:: TASK ::
The response should contain all of the data below, reproduced exactly, and no pictures.

- - - - -

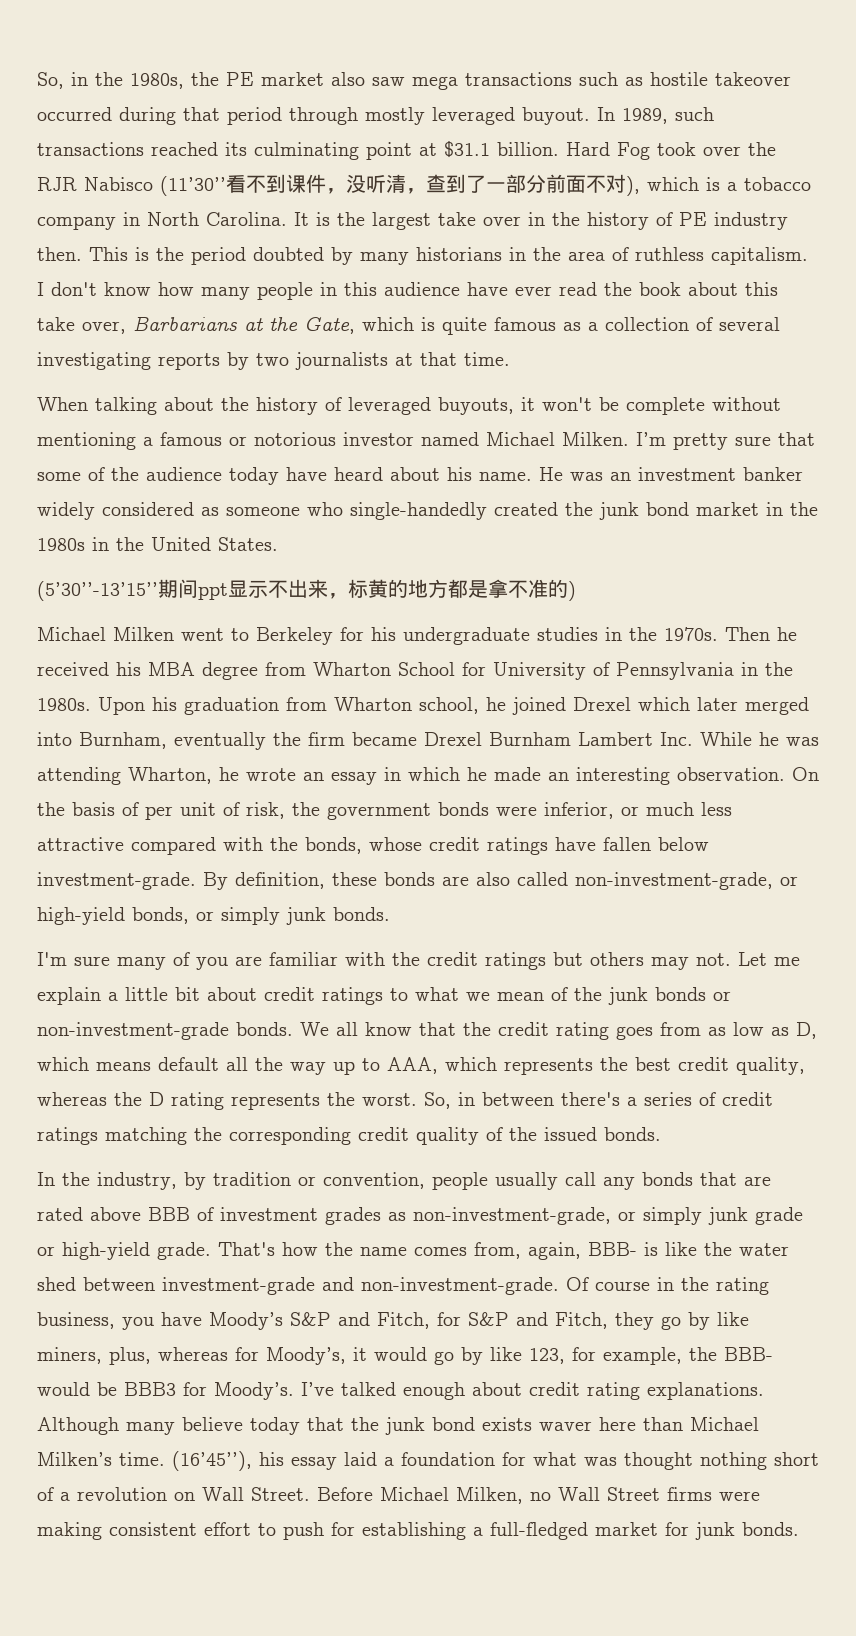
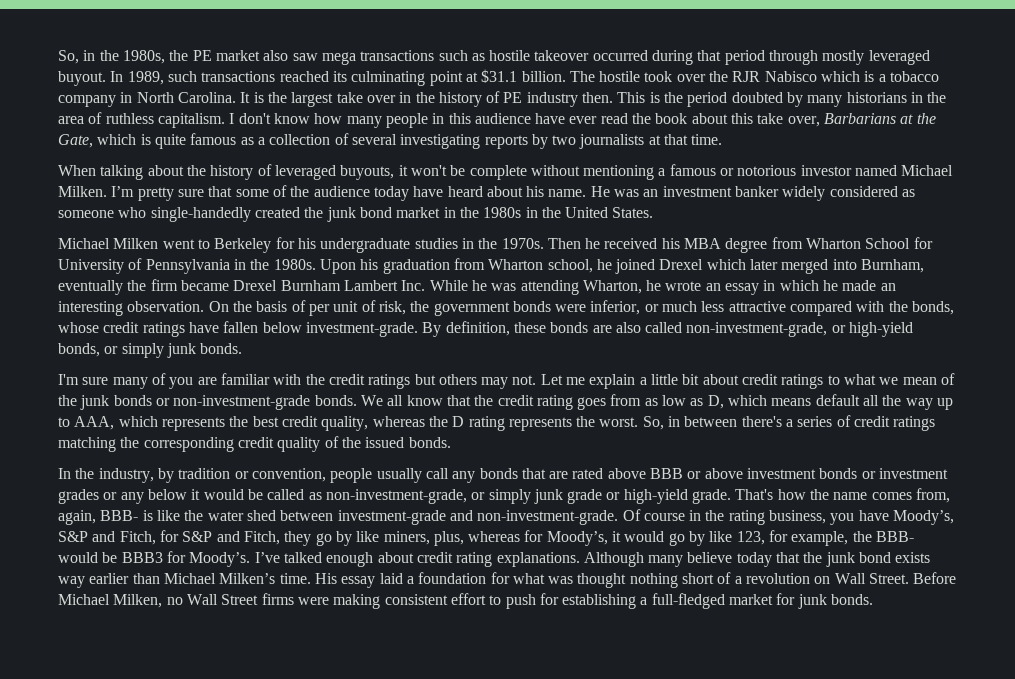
- Hard Fog took over the RJR Nabisco (11’30’’看不到课件，没听清，查到了一部分前面不对), which is a tobacco company in North Carolina.
+ The hostile took over the RJR Nabisco which is a tobacco company in North Carolina.
- (5’30’’-13’15’’期间ppt显示不出来，标黄的地方都是拿不准的)
- In the industry, by tradition or convention, people usually call any bonds that are rated above BBB of investment grades as non-investment-grade, or simply junk grade or high-yield grade.
+ In the industry, by tradition or convention, people usually call any bonds that are rated above BBB or above investment bonds or investment grades or any below it would be called as non-investment-grade, or simply junk grade or high-yield grade.
- Of course in the rating business, you have Moody’s S&P and Fitch, for S&P and Fitch, they go by like miners, plus, whereas for Moody’s, it would go by like 123, for example, the BBB- would be BBB3 for Moody’s.
+ Of course in the rating business, you have Moody’s, S&P and Fitch, for S&P and Fitch, they go by like miners, plus, whereas for Moody’s, it would go by like 123, for example, the BBB- would be BBB3 for Moody’s.
- Although many believe today that the junk bond exists waver here than Michael Milken’s time.
+ Although many believe today that the junk bond exists way earlier than Michael Milken’s time.
- (16’45’’), his essay laid a foundation for what was thought nothing short of a revolution on Wall Street.
+ His essay laid a foundation for what was thought nothing short of a revolution on Wall Street.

- - - - -

:: SOLUTION FOR THIS EXERCISE ::
- Hard Fog took over the RJR Nabisco (11’30’’看不到课件，没听清，查到了一部分前面不对), which is a tobacco company in North Carolina.
+ The hostile took over the RJR Nabisco which is a tobacco company in North Carolina.
- (5’30’’-13’15’’期间ppt显示不出来，标黄的地方都是拿不准的)
- In the industry, by tradition or convention, people usually call any bonds that are rated above BBB of investment grades as non-investment-grade, or simply junk grade or high-yield grade.
+ In the industry, by tradition or convention, people usually call any bonds that are rated above BBB or above investment bonds or investment grades or any below it would be called as non-investment-grade, or simply junk grade or high-yield grade.
- Of course in the rating business, you have Moody’s S&P and Fitch, for S&P and Fitch, they go by like miners, plus, whereas for Moody’s, it would go by like 123, for example, the BBB- would be BBB3 for Moody’s.
+ Of course in the rating business, you have Moody’s, S&P and Fitch, for S&P and Fitch, they go by like miners, plus, whereas for Moody’s, it would go by like 123, for example, the BBB- would be BBB3 for Moody’s.
- Although many believe today that the junk bond exists waver here than Michael Milken’s time.
+ Although many believe today that the junk bond exists way earlier than Michael Milken’s time.
- (16’45’’), his essay laid a foundation for what was thought nothing short of a revolution on Wall Street.
+ His essay laid a foundation for what was thought nothing short of a revolution on Wall Street.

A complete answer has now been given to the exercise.